What kinds of conditions does carrier screening test for?

Conditions included in carrier screening tests are generally early-onset conditions that could result in severe health issues. Common carrier conditions include cystic fibrosis, fragile X syndrome, spinal muscular atrophy, and sickle cell disease, although there are hundreds of possible conditions ranging from relatively common to very rare. If you’re offered carrier screening by your care team or are looking into it yourself, you may be able to obtain a full list of conditions tested for by the laboratory performing your test.
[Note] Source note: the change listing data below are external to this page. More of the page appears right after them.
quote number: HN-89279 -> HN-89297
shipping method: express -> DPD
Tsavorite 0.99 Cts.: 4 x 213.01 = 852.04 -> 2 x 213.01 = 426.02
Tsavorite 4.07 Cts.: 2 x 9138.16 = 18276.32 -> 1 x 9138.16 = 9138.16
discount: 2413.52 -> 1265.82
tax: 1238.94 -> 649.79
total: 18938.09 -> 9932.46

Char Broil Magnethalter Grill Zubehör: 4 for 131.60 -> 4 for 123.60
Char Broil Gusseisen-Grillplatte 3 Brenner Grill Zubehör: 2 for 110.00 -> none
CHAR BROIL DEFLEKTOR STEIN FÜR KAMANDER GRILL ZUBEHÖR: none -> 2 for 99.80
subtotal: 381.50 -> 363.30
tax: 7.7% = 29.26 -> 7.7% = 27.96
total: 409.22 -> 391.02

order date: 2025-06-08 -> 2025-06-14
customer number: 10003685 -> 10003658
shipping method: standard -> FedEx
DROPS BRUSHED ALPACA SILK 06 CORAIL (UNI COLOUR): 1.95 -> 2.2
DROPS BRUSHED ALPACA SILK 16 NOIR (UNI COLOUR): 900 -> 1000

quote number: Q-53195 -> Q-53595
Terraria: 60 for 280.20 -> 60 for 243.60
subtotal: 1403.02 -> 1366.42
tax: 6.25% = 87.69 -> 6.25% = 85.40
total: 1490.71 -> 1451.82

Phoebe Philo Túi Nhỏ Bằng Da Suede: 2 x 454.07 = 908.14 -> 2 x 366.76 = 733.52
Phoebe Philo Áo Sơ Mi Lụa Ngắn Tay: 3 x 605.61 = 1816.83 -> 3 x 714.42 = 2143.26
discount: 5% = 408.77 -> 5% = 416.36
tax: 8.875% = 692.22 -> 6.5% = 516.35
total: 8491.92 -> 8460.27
If I test positive, what are my chances of having a child affected with a genetic condition?

Usually, your chances are still low unless your partner or egg/sperm donor is also a carrier for the same condition. Most carrier conditions are autosomal – meaning they occur within one of the 22 pairs of chromosomes that are not sex chromosomes. In these cases, when both genetic parents are carriers for the same condition, each child has a 25% chance of being affected with the condition. If only one genetic parent carries the condition, the risk of having an affected child is not zero but is extremely low.

Less common cases can include positive carrier results for an X-linked condition (related to a gene on the X chromosome). Risks for these cases can vary, but each individual report should explain what condition(s) you carry and should also explain your specific risks. Your care team or a genetic counselor can also help with interpreting results should you have any questions.

If I test negative, can my child still be affected?

A negative result means that your risk of being a carrier for the conditions included in your test is very, very low. However, it’s important to note that no test is perfect or able to guarantee the birth of a healthy baby, due to limitations in technology as well as our current understanding of genetics. If your carrier screening test is negative, though, that’s a great indicator that you likely don’t carry a variant that could affect your child (particularly for the genes included on your test).

What actions can I take based on my results?

Knowing your carrier status can allow you to make more informed family planning decisions. Individuals choosing an egg or sperm donor can use the information in their selection to help maximize the chance of a healthy baby. Reproductive couples who are carriers for the same condition can consider options such as IVF paired with preimplantation genetic testing, adoption, or using an egg or sperm donor. Alternatively, some parents may simply wish to prepare for the potential birth of a child affected by a genetic condition. All family planning options should be discussed with your healthcare provider.